>>>>

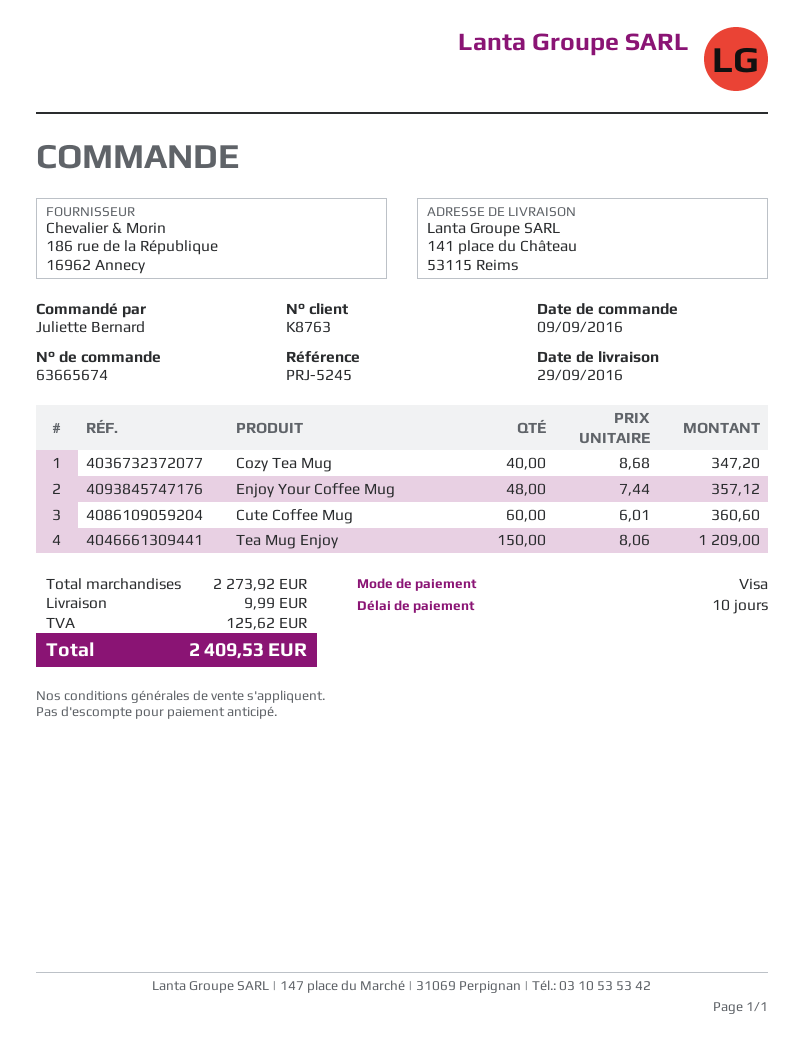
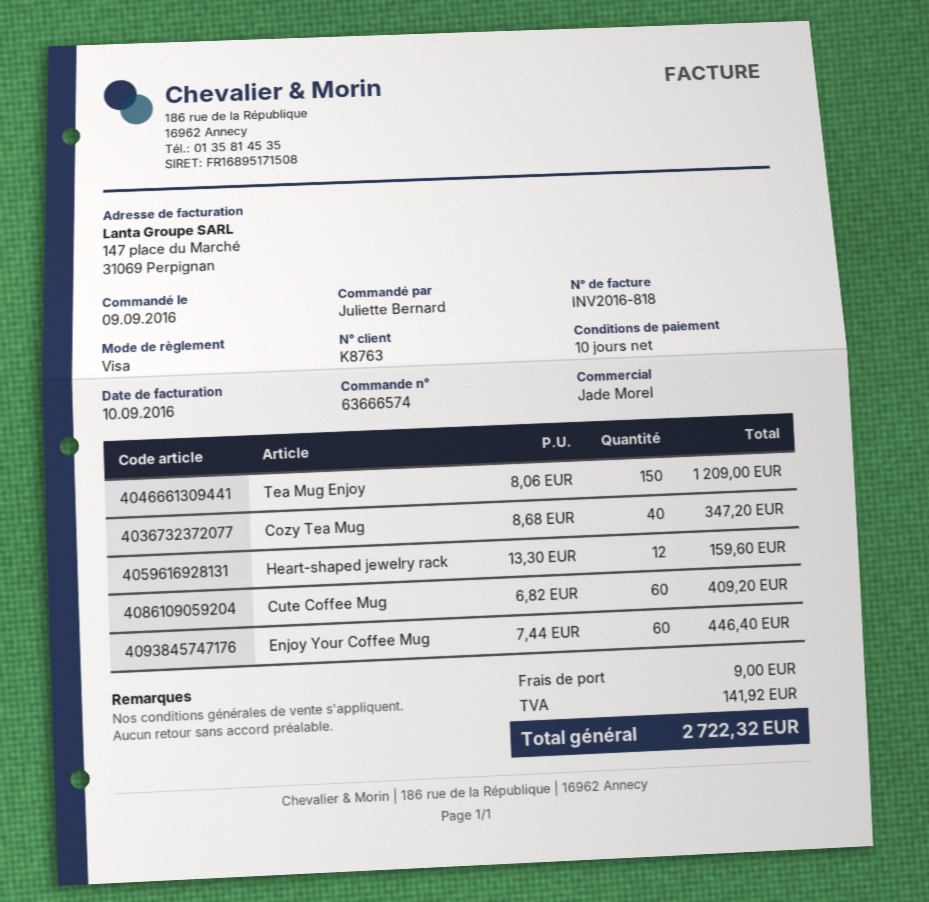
order number: 63665674 -> 63666574
Enjoy Your Coffee Mug: 48 x 7.44 = 357.12 -> 60 x 7.44 = 446.40
Cute Coffee Mug: 60 x 6.01 = 360.60 -> 60 x 6.82 = 409.20
Heart-shaped jewelry rack: none -> 12 x 13.30 = 159.60
shipping: 9.99 -> 9.00
tax: 125.62 -> 141.92
total: 2409.53 -> 2722.32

<<<<

Aim of the task -> Everything in the data above should be set down again exactly, except the pictures.

Answer to the exercise ->
order number: 63665674 -> 63666574
Enjoy Your Coffee Mug: 48 x 7.44 = 357.12 -> 60 x 7.44 = 446.40
Cute Coffee Mug: 60 x 6.01 = 360.60 -> 60 x 6.82 = 409.20
Heart-shaped jewelry rack: none -> 12 x 13.30 = 159.60
shipping: 9.99 -> 9.00
tax: 125.62 -> 141.92
total: 2409.53 -> 2722.32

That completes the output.